| Web interface edit records |
+---+
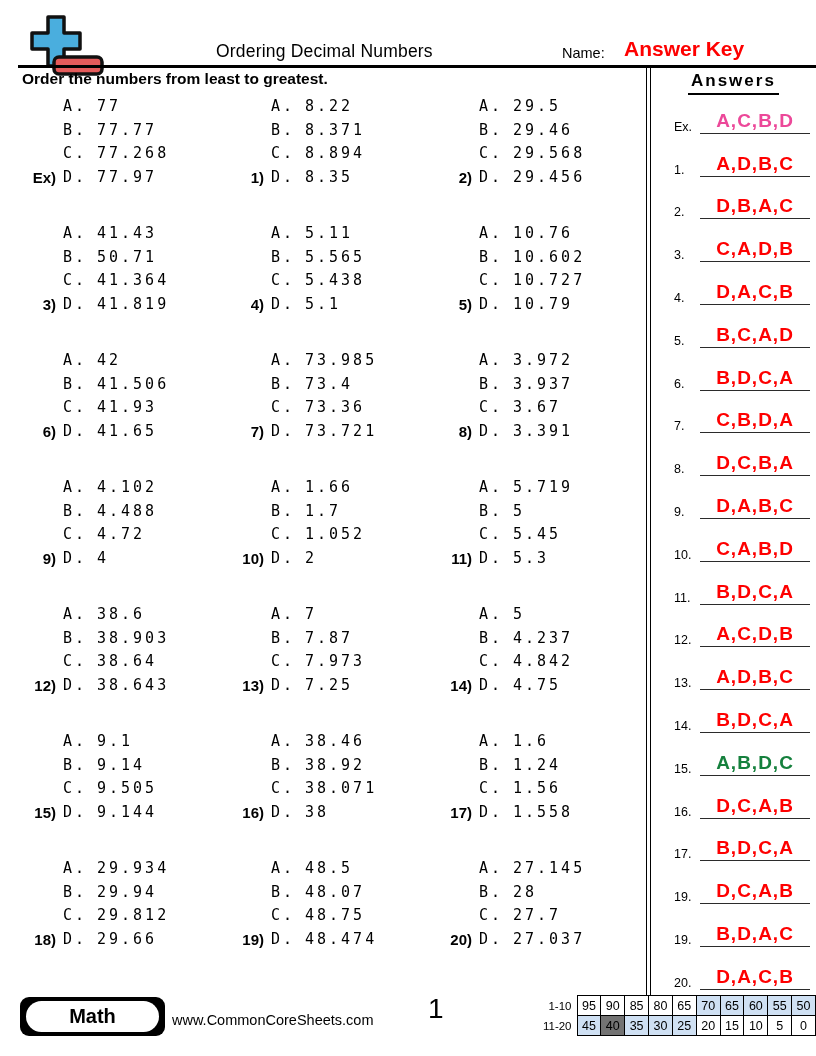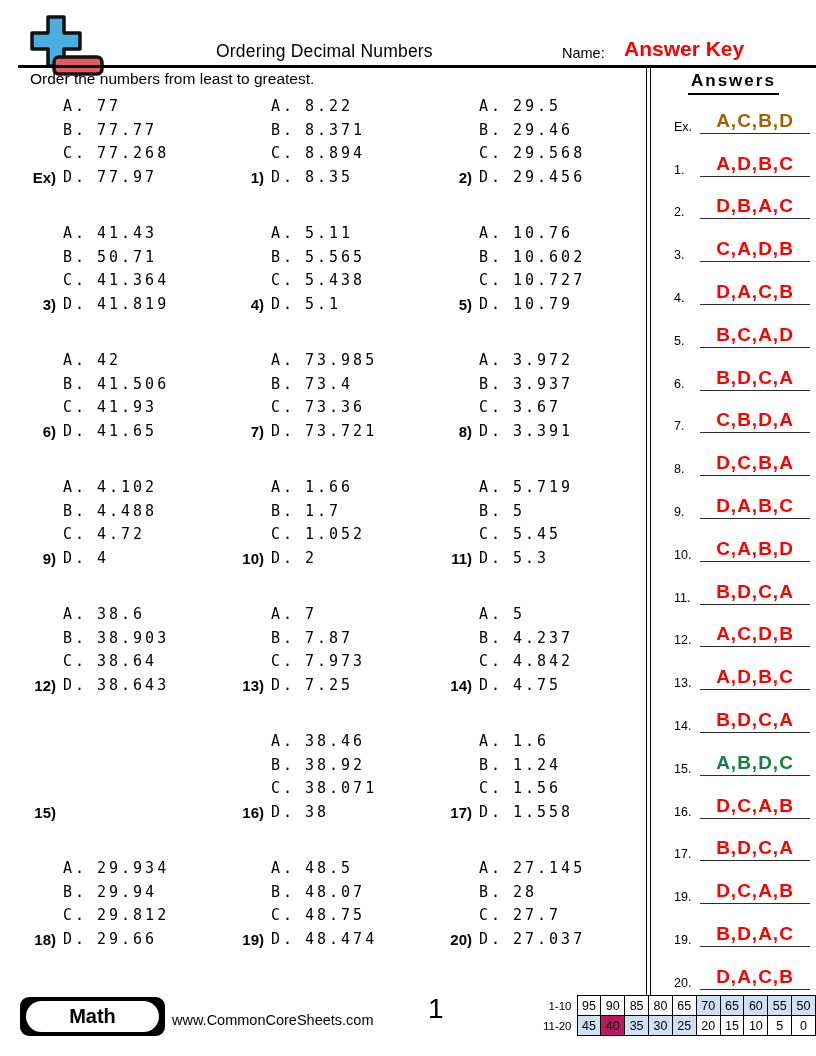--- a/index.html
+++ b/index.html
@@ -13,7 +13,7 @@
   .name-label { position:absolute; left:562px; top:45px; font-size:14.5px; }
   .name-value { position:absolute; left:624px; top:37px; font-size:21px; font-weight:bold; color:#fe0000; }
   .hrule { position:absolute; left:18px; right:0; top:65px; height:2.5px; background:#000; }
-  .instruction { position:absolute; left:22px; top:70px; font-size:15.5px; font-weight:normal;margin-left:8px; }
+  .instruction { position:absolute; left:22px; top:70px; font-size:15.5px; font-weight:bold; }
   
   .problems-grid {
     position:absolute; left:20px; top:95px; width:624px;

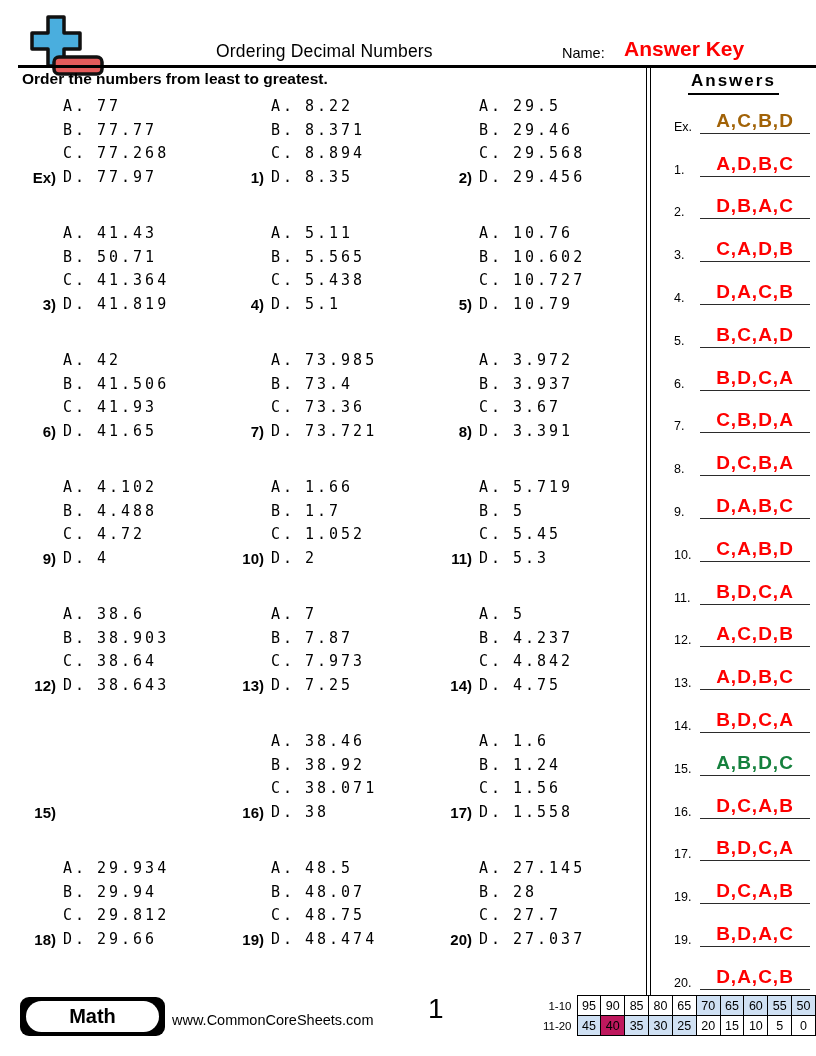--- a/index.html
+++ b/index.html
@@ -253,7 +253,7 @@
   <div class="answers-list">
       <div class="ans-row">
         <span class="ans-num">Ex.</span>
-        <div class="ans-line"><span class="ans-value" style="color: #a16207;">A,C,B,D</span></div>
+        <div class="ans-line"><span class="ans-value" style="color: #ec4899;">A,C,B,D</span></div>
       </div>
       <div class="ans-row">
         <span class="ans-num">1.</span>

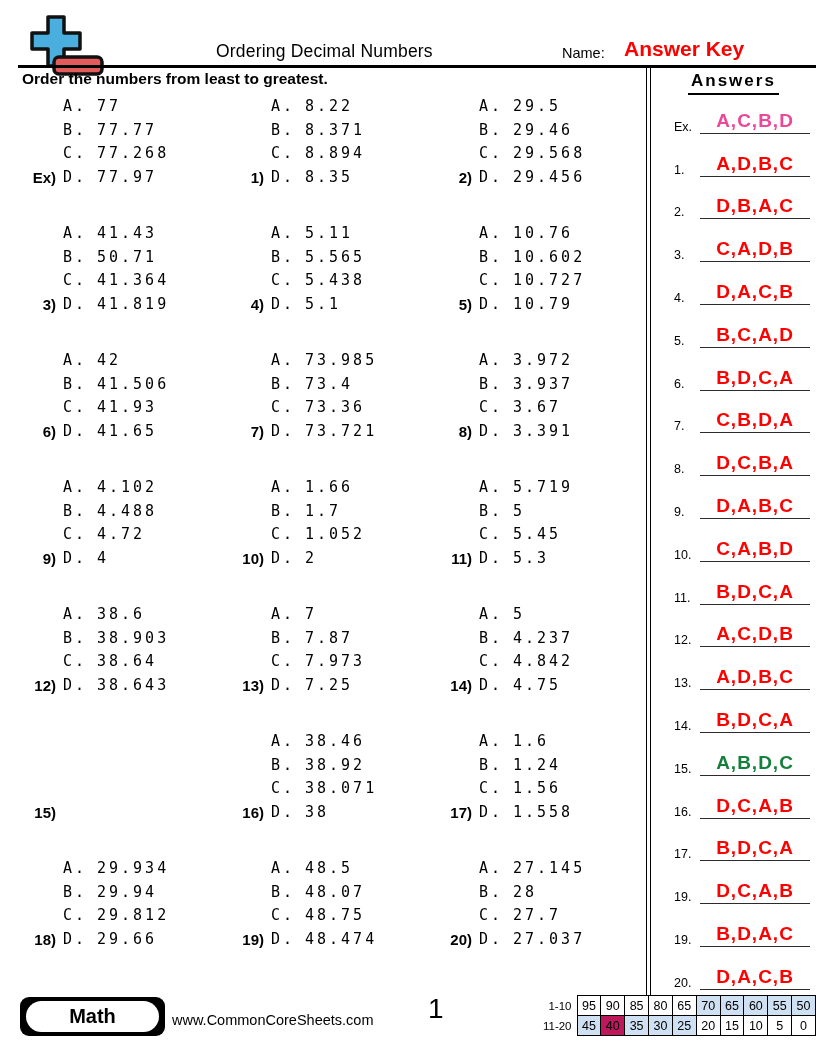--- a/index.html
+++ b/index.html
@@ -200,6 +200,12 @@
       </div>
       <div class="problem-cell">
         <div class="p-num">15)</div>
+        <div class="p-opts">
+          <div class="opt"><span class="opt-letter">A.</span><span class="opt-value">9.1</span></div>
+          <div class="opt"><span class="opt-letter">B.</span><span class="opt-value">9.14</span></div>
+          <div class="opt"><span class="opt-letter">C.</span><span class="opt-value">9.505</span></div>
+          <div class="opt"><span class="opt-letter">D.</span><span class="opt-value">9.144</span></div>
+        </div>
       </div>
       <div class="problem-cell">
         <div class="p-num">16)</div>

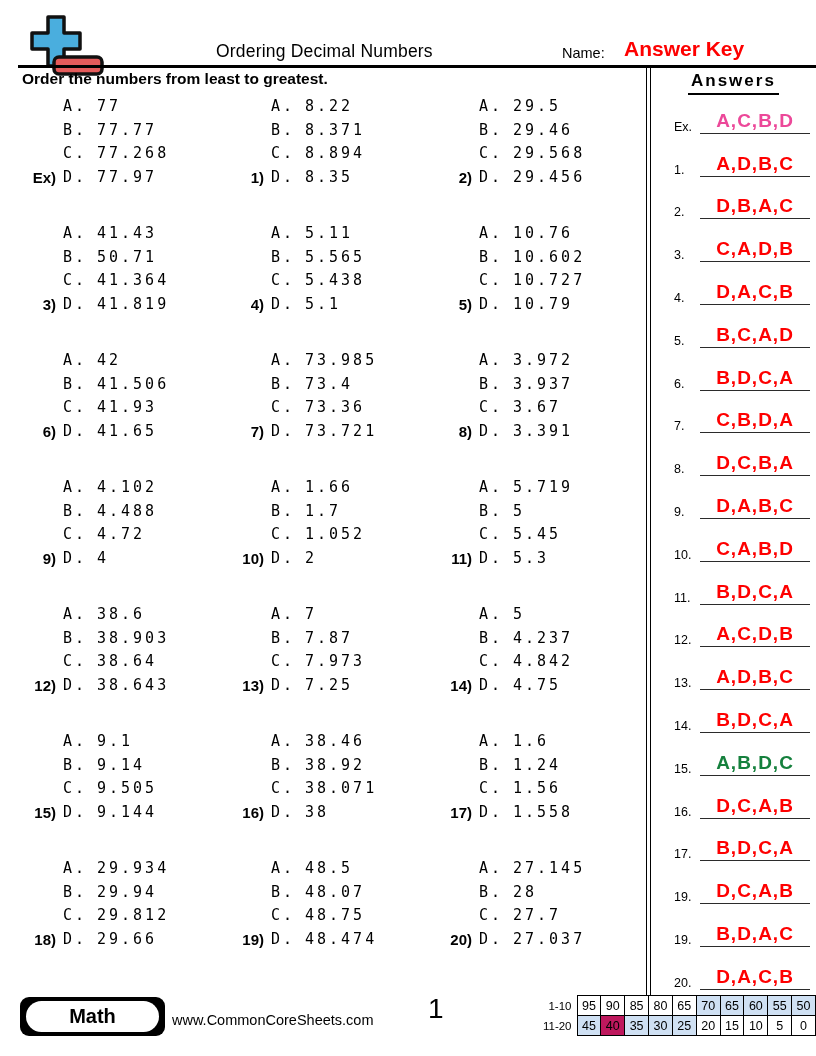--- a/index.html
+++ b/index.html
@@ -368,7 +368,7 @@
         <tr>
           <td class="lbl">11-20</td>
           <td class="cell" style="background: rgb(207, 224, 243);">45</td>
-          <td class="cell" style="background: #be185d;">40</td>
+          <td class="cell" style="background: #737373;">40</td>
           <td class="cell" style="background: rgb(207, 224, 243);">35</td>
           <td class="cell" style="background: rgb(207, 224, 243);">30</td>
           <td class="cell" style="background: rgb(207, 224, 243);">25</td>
+---+
| Exercise requirements |
Exclude the pictures and print the rest of the data exactly.

| Response |
--- a/index.html
+++ b/index.html
@@ -13,7 +13,7 @@
   .name-label { position:absolute; left:562px; top:45px; font-size:14.5px; }
   .name-value { position:absolute; left:624px; top:37px; font-size:21px; font-weight:bold; color:#fe0000; }
   .hrule { position:absolute; left:18px; right:0; top:65px; height:2.5px; background:#000; }
-  .instruction { position:absolute; left:22px; top:70px; font-size:15.5px; font-weight:normal;margin-left:8px; }
+  .instruction { position:absolute; left:22px; top:70px; font-size:15.5px; font-weight:bold; }
   
   .problems-grid {
     position:absolute; left:20px; top:95px; width:624px;

--- a/index.html
+++ b/index.html
@@ -253,7 +253,7 @@
   <div class="answers-list">
       <div class="ans-row">
         <span class="ans-num">Ex.</span>
-        <div class="ans-line"><span class="ans-value" style="color: #a16207;">A,C,B,D</span></div>
+        <div class="ans-line"><span class="ans-value" style="color: #ec4899;">A,C,B,D</span></div>
       </div>
       <div class="ans-row">
         <span class="ans-num">1.</span>

--- a/index.html
+++ b/index.html
@@ -200,6 +200,12 @@
       </div>
       <div class="problem-cell">
         <div class="p-num">15)</div>
+        <div class="p-opts">
+          <div class="opt"><span class="opt-letter">A.</span><span class="opt-value">9.1</span></div>
+          <div class="opt"><span class="opt-letter">B.</span><span class="opt-value">9.14</span></div>
+          <div class="opt"><span class="opt-letter">C.</span><span class="opt-value">9.505</span></div>
+          <div class="opt"><span class="opt-letter">D.</span><span class="opt-value">9.144</span></div>
+        </div>
       </div>
       <div class="problem-cell">
         <div class="p-num">16)</div>

--- a/index.html
+++ b/index.html
@@ -368,7 +368,7 @@
         <tr>
           <td class="lbl">11-20</td>
           <td class="cell" style="background: rgb(207, 224, 243);">45</td>
-          <td class="cell" style="background: #be185d;">40</td>
+          <td class="cell" style="background: #737373;">40</td>
           <td class="cell" style="background: rgb(207, 224, 243);">35</td>
           <td class="cell" style="background: rgb(207, 224, 243);">30</td>
           <td class="cell" style="background: rgb(207, 224, 243);">25</td>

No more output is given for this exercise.